Four years later, I still puff on the occasional cancer-emphysema-coronary-disease stick, not so much to piss off Aunt Evelyn, but to deal with her. The latest blow: This morning Aunt Evelyn took away my phone and computer privileges. My crime: I failed my Algebra II exam. Aunt Evelyn doesn’t get that some people just don’t
get
asymptotes.

“A good detention program doesn’t punish you,” Lungren continues. “Detention
helps
you, gives you the opportunity to examine bad choices and explore ways to improve your lives.”

I try to exchange eye rolls with Macey, but she’s tugging at the cuffs of her hoodie and staring into Maceyspace. Some brain trust nicknamed Macey the Grim Reaper our freshman year. With her black hoodie, skeletal frame, and pale hair, she looks like death. We met more than two years ago in detention, and while we’re hardly best friends, we both like dark places and uncrowded spaces. The other juvenile delinquent in detention today, Ms. Perky Ponytail, darts her gaze around the room as if terrified the kitty will lunge from the teacup and tear apart her flesh. Clearly a detention virgin.

“For the next two hours you will contemplate your inappropriate and potentially deadly behavior,” Lungren says.

Perky Ponytail rockets her hand into the air and does one of those
Pick me! Pick me!
waves. She doesn’t look like a smoker. I wonder what landed her in kitty hell.

“Yes, Kennedy?” Lungren asks.

“I appreciate what you’re doing for me, and I see the long-term value, but I have a 100 Club project this afternoon. Then I need to go to the prom-decorating committee meeting and a fundraiser for endangered leatherback turtles. It’s a crazy-busy day. Is it possible to make other arrangements?”

“Someone else will have to save the turtles today,” Lungren says, and the girl’s ponytail slumps.

“Each of you will spend the next two hours thinking about the types of experiences and activities you would choose when faced with the limited time you have on Earth.” She waltzes down the aisle and hands us each a cheap spiral notebook. “Here is a brand-new journal, and in here I want you to write things you want to do before you die.”

Kennedy raises her hand and waves. “Like a bucket list?”

“You can call it a bucket list or to-do list. The key is to make it thoughtful, make it meaningful, make it you.”
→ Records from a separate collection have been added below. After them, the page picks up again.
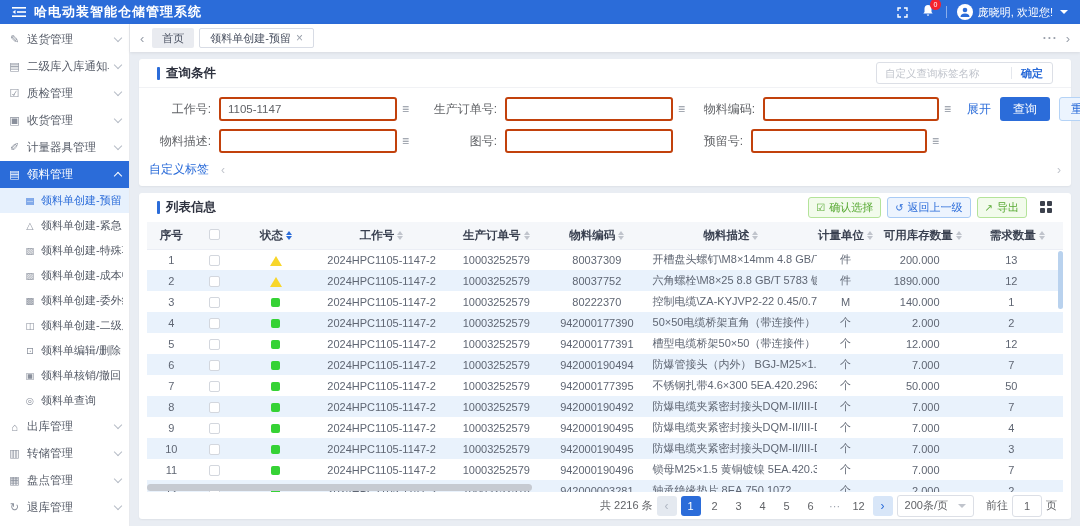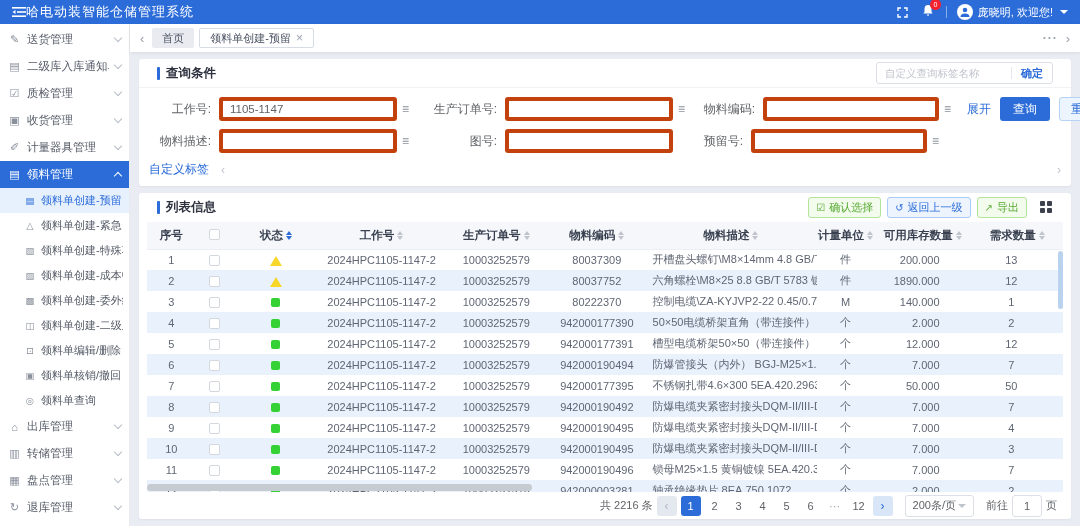--- a/index.html
+++ b/index.html
@@ -8,21 +8,21 @@
   .app{display:flex;flex-direction:column;height:100%}
 
   
   .topbar{height:24px;background:#2b6cd9;display:flex;align-items:center;flex:0 0 24px}
   .logo-block{width:130px;height:24px;background:#fff;display:flex;align-items:center;gap:4px;padding:0 5px;flex:0 0 130px;overflow:hidden}
   .logo-mark{width:17px;height:15px;border-radius:2px;background:repeating-linear-gradient(#d43030 0 2px,#fff 2px 3px);border:1px solid #c22;flex:0 0 17px}
   .logo-text{line-height:1.1;overflow:hidden}
   .logo-text .cn{font-size:7.5px;font-weight:bold;color:#333;white-space:nowrap}
   .logo-text .en{font-size:4px;color:#9aa;white-space:nowrap}
   .collapse-btn{margin-left:12px;cursor:pointer;display:flex;align-items:center}
-  .app-title{color:#fff;font-size:13px;font-weight:normal;margin-left:0;letter-spacing:1px;white-space:nowrap}
+  .app-title{color:#fff;font-size:13px;font-weight:bold;margin-left:8px;letter-spacing:1px;white-space:nowrap}
   .spacer{flex:1}
   .hicon{color:#fff;margin:0 8px;cursor:pointer;display:flex;align-items:center}
   .bell-wrap{position:relative;margin:0 12px 0 6px;cursor:pointer}
   .badge{position:absolute;top:-5px;right:-7px;background:#f5222d;color:#fff;font-size:7px;min-width:11px;height:11px;line-height:11px;border-radius:6px;text-align:center;padding:0 2px}
   .hdr-divider{width:1px;height:12px;background:rgba(255,255,255,.45)}
   .user{display:flex;align-items:center;gap:5px;color:#fff;font-size:11px;margin:0 12px 0 10px;cursor:pointer;white-space:nowrap}
   .avatar{width:16px;height:16px;border-radius:50%;background:#fff;display:flex;align-items:center;justify-content:center;overflow:hidden}
   .caret-down{width:0;height:0;border-left:4px solid transparent;border-right:4px solid transparent;border-top:4px solid #fff;margin-left:2px}
 
   
@@ -61,21 +61,21 @@
   .tag-save input::placeholder{color:#c0c4cc}
   .tag-save .vline{width:1px;height:12px;background:#e4e7ed}
   .link-btn{border:none;background:none;color:#2b6cd9;font-size:11px;padding:0 9px;font-weight:bold;cursor:pointer}
 
   .form{padding:9px 10px 0}
   .frow{display:flex;align-items:center;margin-bottom:8px}
   .fgroup{display:flex;align-items:center}
   .fgroup label{color:#606266;font-size:12px;text-align:right;white-space:nowrap}
   .fgroup .lw0{width:62px}.fgroup .lw1{width:88px}.fgroup .lw2{width:70px}
   .finput{display:flex;align-items:center;margin-left:8px}
-  .finput input{height:24px;border:4px solid #c2410c;border-radius:3px;padding:0 7px;font-size:11.5px;color:#606266;outline:none;background:#fff}
+  .finput input{height:24px;border:2px solid #c2410c;border-radius:3px;padding:0 7px;font-size:11.5px;color:#606266;outline:none;background:#fff}
   .iw0{width:178px}.iw1{width:168px}.iw2{width:176px}
   .filter-ic{color:#8a909c;font-size:12px;cursor:pointer;margin-left:5px;line-height:1}
   .qactions{display:flex;align-items:center;gap:9px;margin-left:16px}
   .expand-link{color:#2b6cd9;font-size:12px;cursor:pointer;white-space:nowrap}
   .btn-primary{background:#2b6cd9;color:#fff;border:none;border-radius:3px;height:24px;padding:0 13px;font-size:12px;cursor:pointer;white-space:nowrap}
   .btn-plain{background:#ecf4fe;color:#2b6cd9;border:1px solid #b5d3f6;border-radius:3px;height:24px;padding:0 11px;font-size:12px;cursor:pointer;white-space:nowrap}
   .tagrow{display:flex;align-items:center;padding:0 10px 8px;gap:12px}
   .tagrow .link{color:#2b6cd9;font-size:12px;cursor:pointer}
   .tagrow .chev{color:#c0c4cc;font-size:12px;cursor:pointer}
 
@@ -111,21 +111,21 @@
   .hscroll .thumb{width:42%;height:7px;background:#c6cad1;border-radius:4px;cursor:pointer}
 
   .pagination{height:27px;display:flex;align-items:center;justify-content:flex-end;gap:4px;padding:0 14px;font-size:11px;color:#606266;flex:0 0 27px}
   .ptotal{}
   .pbtn{width:20px;height:20px;border-radius:3px;display:flex;align-items:center;justify-content:center;cursor:pointer;font-size:12px}
   .pbtn.prev{background:#e4e9f0;color:#b0b7c3}
   .pbtn.next{background:#d8e6f8;color:#2b6cd9}
   .pnum{min-width:20px;height:20px;display:inline-flex;align-items:center;justify-content:center;border-radius:3px;cursor:pointer;padding:0 3px}
   .pnum.active{background:#2b6cd9;color:#fff}
   .pnum.dots{color:#9aa0ab;cursor:default}
-  .psize{height:22px;border:1px solid #dcdfe6;border-radius:3px;display:flex;align-items:center;gap:2px;padding:0 7px;color:#606266;margin-left:8px;cursor:pointer;background:#fff}
+  .psize{height:22px;border:1px solid #dcdfe6;border-radius:3px;display:flex;align-items:center;gap:10px;padding:0 7px;color:#606266;cursor:pointer;background:#fff}
   .psize .sc{width:0;height:0;border-left:4px solid transparent;border-right:4px solid transparent;border-top:4px solid #c0c4cc}
   .goto{display:flex;align-items:center;gap:4px;margin-left:8px}
   .goto input{width:30px;height:22px;border:1px solid #dcdfe6;border-radius:3px;text-align:center;font-size:11px;color:#606266;outline:none}
 </style>
 </head>
 <body>
 
 <div class="app">
 
   <header class="topbar">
Kennedy’s hand bolts skyward.
Wave-wave
. “How long does it need to be?”

“As long as you want, but keep in mind, the more time you spend on your list, the deeper you get into your heart.”

Macey snorts.

Agreed. What’s in my heart is none of a school counselor’s business.

Kennedy does the hand thingy again. “Do we turn it in to you when we’re done?” Maybe this is her deadly behavior: sucking up to teachers and suffocating them.
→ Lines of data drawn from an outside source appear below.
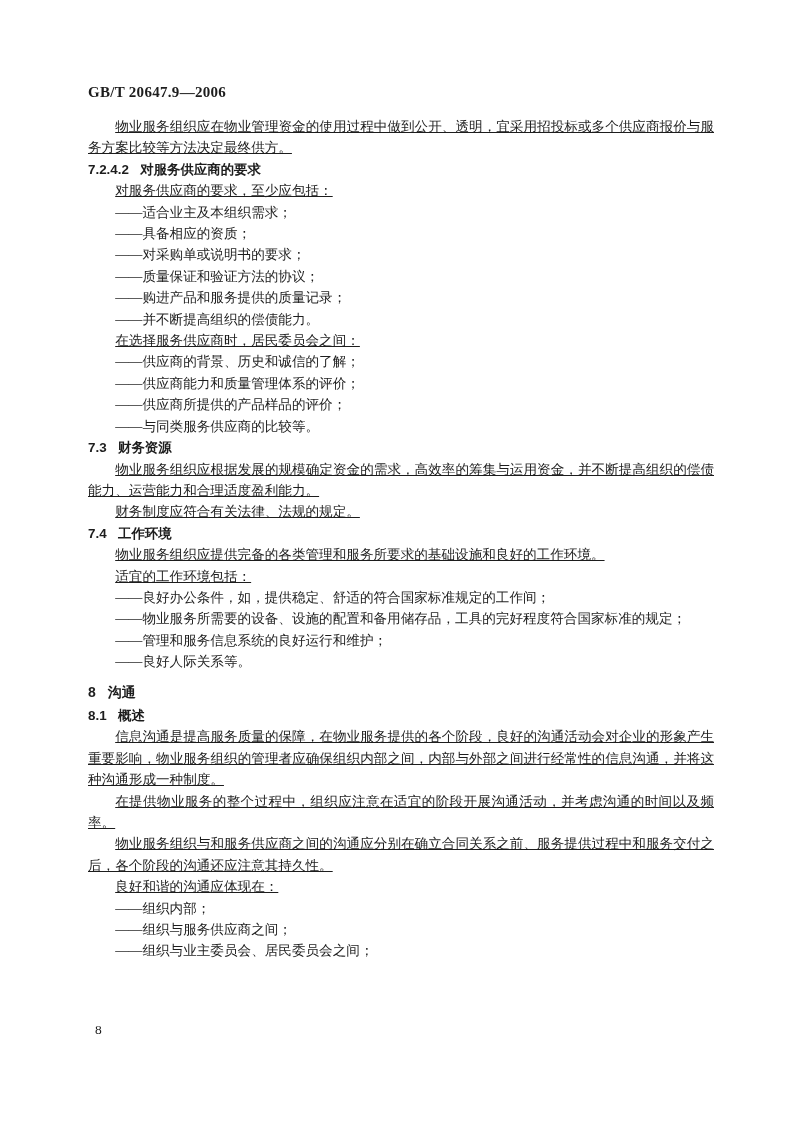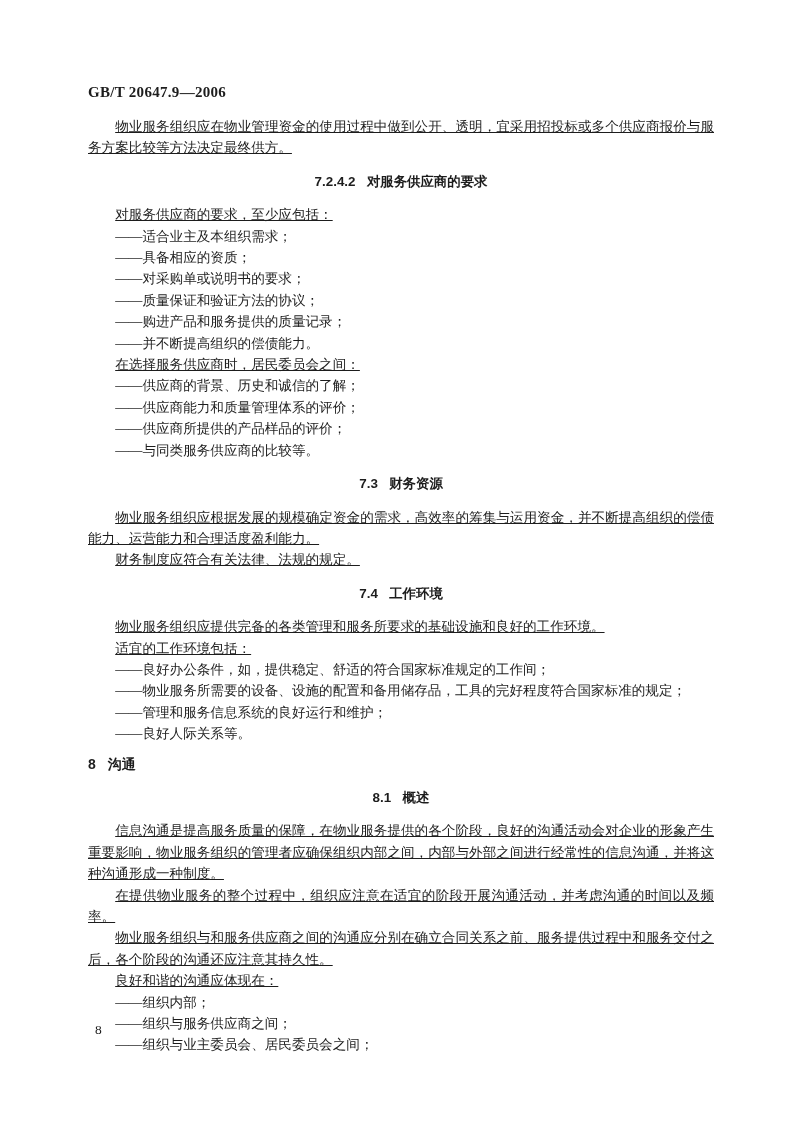--- a/index.html
+++ b/index.html
@@ -26,29 +26,29 @@
     font-size: 13.6px;
     line-height: 21.4px;
     text-align: justify;
   }
   .para { text-indent: 2em; margin: 0; text-decoration: underline; }
   .dash-item { text-indent: 2em; margin: 0; }
   .heading {
     font-weight: bold;
     font-family: "Liberation Sans", "DejaVu Sans", sans-serif;
     font-size: 13.4px;
-    margin: 12px;
-    text-align: center;
+    margin: 0;
+    text-align: left;
   }
   .heading .num { display: inline-block; margin-right: 0.85em; }
   .chapter {
     font-weight: bold;
     font-family: "Liberation Sans", "DejaVu Sans", sans-serif;
     font-size: 14px;
-    margin: 9px 0 11px 0;
+    margin: 9px 0 2px 0;
     text-align: left;
   }
   .chapter .num { display: inline-block; margin-right: 0.85em; }
   .page-number {
     position: absolute;
     left: 95px; top: 1022px;
     font-size: 13.5px;
   }
 </style>
 </head>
“It would be more beneficial for you to keep the list—and the whole journal, for that matter. I’ve explained to your parents—”

“You talked to my parents?!”

Bad girl, Kennedy—bad, bad girl. You forgot to raise your hand.
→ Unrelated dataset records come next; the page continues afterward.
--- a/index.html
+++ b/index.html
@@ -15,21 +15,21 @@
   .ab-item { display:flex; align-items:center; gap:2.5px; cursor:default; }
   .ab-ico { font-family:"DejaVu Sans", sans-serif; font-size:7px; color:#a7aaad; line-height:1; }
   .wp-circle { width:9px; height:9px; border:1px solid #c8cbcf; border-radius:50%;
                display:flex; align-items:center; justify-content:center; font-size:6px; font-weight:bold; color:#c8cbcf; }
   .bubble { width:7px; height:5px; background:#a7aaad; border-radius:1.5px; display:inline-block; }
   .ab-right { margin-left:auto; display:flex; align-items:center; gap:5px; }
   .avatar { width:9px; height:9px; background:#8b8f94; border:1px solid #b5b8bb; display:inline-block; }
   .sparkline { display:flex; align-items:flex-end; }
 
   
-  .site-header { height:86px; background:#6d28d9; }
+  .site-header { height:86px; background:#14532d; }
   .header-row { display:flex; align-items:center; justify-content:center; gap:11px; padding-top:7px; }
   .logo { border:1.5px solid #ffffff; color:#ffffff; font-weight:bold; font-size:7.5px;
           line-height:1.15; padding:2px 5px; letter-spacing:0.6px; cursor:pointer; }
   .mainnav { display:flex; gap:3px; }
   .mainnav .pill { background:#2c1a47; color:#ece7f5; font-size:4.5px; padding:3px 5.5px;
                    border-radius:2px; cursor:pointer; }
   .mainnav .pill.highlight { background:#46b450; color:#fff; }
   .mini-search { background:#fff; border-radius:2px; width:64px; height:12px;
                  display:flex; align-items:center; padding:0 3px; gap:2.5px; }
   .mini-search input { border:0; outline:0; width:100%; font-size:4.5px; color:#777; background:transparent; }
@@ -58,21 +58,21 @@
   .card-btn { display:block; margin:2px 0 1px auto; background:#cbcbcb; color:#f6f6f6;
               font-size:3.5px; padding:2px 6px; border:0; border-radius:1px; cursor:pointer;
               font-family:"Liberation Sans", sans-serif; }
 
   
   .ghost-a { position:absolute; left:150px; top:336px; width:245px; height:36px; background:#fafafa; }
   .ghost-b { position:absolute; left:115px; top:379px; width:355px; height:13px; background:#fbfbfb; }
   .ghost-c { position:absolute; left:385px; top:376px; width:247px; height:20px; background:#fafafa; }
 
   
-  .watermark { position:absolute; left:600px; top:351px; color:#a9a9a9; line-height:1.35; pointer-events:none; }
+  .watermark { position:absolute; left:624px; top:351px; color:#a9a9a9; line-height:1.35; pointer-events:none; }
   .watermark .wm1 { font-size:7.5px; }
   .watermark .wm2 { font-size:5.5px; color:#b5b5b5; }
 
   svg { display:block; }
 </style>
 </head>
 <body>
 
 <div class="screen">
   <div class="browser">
“Yes, I talked to your parents and guardians.” Lungren looks at me on the last word. “They are aware of your choices and the redirection efforts of this assignment.”

Kennedy cradles her cheeks in her palms. “My parents are going to be so disappointed, and this will go on my school record, and …”

Ms. Perky Ponytail needs to reread the poster of the kitty hanging at the end of a rope. You know the one:
Hang in there!
Because Kennedy is lucky she won’t have to deal with Aunt Evelyn. As I glare at Lungren, Macey rises from her desk and walks to the door.

“Macey, where are you going?” Without a word, Macey glides into the hall, and Lungren hurries after her, calling over her shoulder, “I’ll be right back, girls. Please start your lists.”

I yank a pencil stub from my messenger bag. Kennedy sniffles. A drop of body fluid splats on the floor near my right flip-flop. I jerk away. Her shoulders heave. The sniffles grow into choky sobs, and more snorts and snot rush out. Her hands shake.